The side effect of Li Jikai’s deconstruction of painting is the « fragments ». On the surface, « fragments » are an anti order towards the principle of the integrity of painting, but now they seem to have become his « perfect tool ». They can be those randomly dispersed stones on the canvas, the chaotic groves, broken pieces of wood, but also those colour traces flowing everywhere, or disorderly scrawling lines freely popping up before you and attracting the eye, or even the emotions for the painting, the observation of the viewers, forming an ambiguous yet structured sentiment.  

 

These fragments seem scattered all over the picture, but just like in polyphony each sound is independent yet part of a whole that forms a great harmony, that is to say that Li Jikai has reached a new integrity countering the initial integrity, and thus constructs his own order.  

 

The Li Jikai of today is no longer the immature “little boy”, neither is he the helpless “puppet”, nor the hesitating, shy young boy full of “dreams”, and even if the “boy”, the “puppet” and the “fragments” appear on his canvases, “dreams” are still that painting’s main subject, his strokes are more confident, and the harmony between the narrative and the emotions seems to be more satisfactory. 

 

It would seem that Li Jikai is really starting to be bent on telling a true story, one about himself, and no longer that of people with a virtual life, just like those two eyes in the painting that are wide open and are no longer blurred.

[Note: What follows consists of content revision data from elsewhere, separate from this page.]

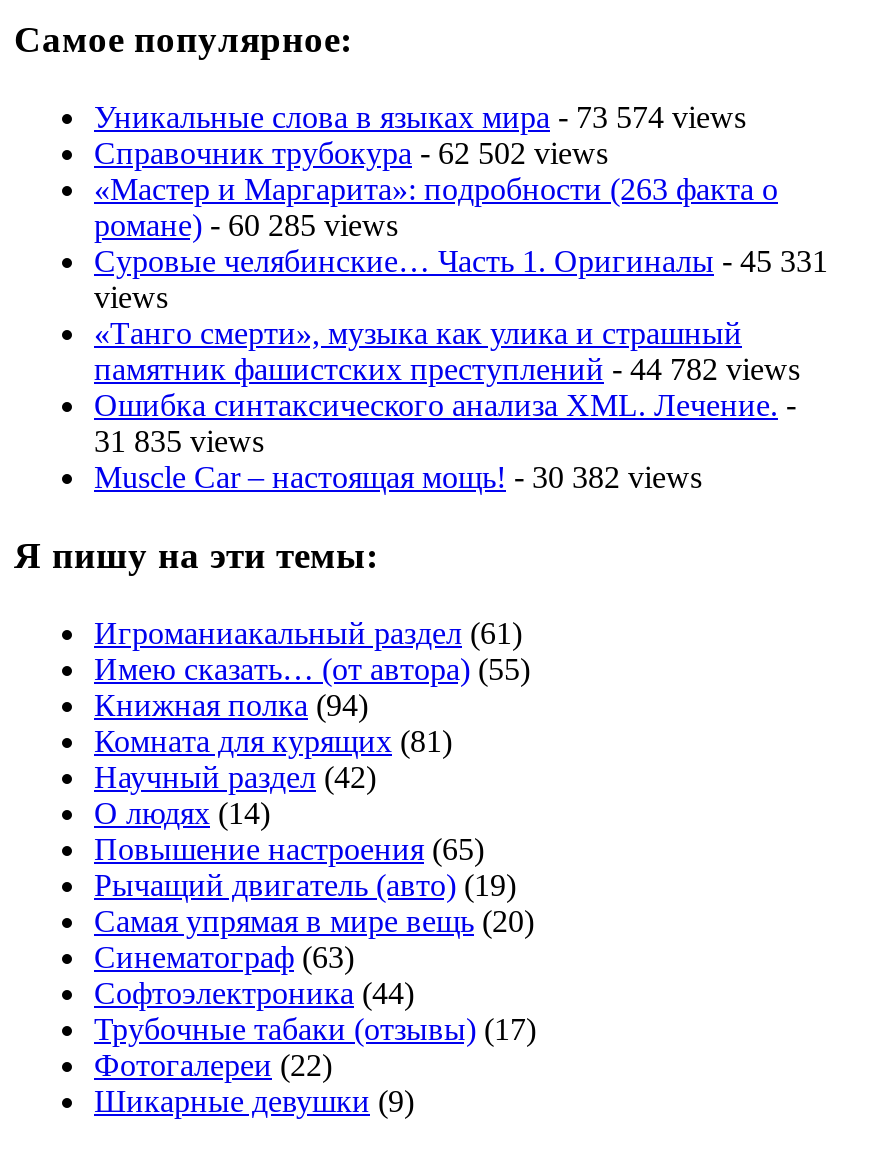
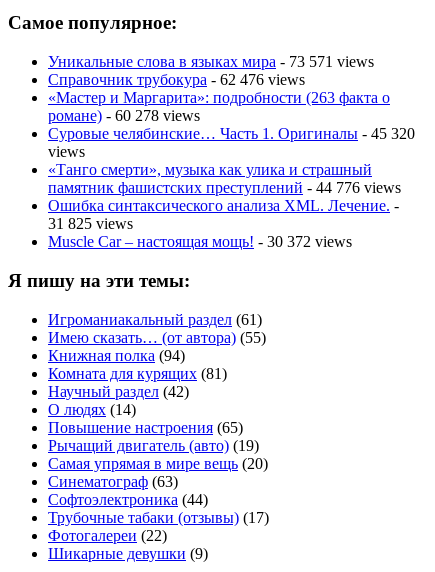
- Уникальные слова в языках мира - 73 574 views
+ Уникальные слова в языках мира - 73 571 views

- Справочник трубокура - 62 502 views
+ Справочник трубокура - 62 476 views

- романе) - 60 285 views
+ романе) - 60 278 views

- Суровые челябинские… Часть 1. Оригиналы - 45 331
+ Суровые челябинские… Часть 1. Оригиналы - 45 320

- памятник фашистских преступлений - 44 782 views
+ памятник фашистских преступлений - 44 776 views

- 31 835 views
+ 31 825 views

- Muscle Car – настоящая мощь! - 30 382 views
+ Muscle Car – настоящая мощь! - 30 372 views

And the “boy” and the “puppet” on the canvas are no longer drifting in daydreaming, but seem rather contented with themselves.   

 

The treatment of the « fragmentation » has become more organic and free, it has texture, sense of reality, emotion as well as integrity. Restlessness, anxiety, doubt, etc., all these things from the past seem to be reversed with the help of the painting, or perhaps they remain in the memory, but then again those cruel memories, through the hourglass of time, tend to fade into sadness. The significance of the painting is that it becomes at that moment a medicine to cure this sadness, which is perhaps the essence of Li Jiaki’s ways of expressing his “egoism” in his creation.

 

But Li Jikai never thought of abandoning ever his creative liberty, and for an artist still under forty, everything is actually just starting. His anti order has already become some sort of creed of his creation, and there is no turning back on this. Around 2009, he tried to make a work in three dimensions, he loved the coloring effect of resin propylene on sculptures. In this exhibition, he also shows some recent works with pieces of porcelain, and he not only tries painting freely on it, confusing the public over the notions of « achievement » and « unachievement », and getting familiar with the methods of baking ovens, striving to maintain some sort of handicraft character. Perhaps the future Li Jikai will walk even farther, looking once again at his own new self, to the expectations and surprise of everybody.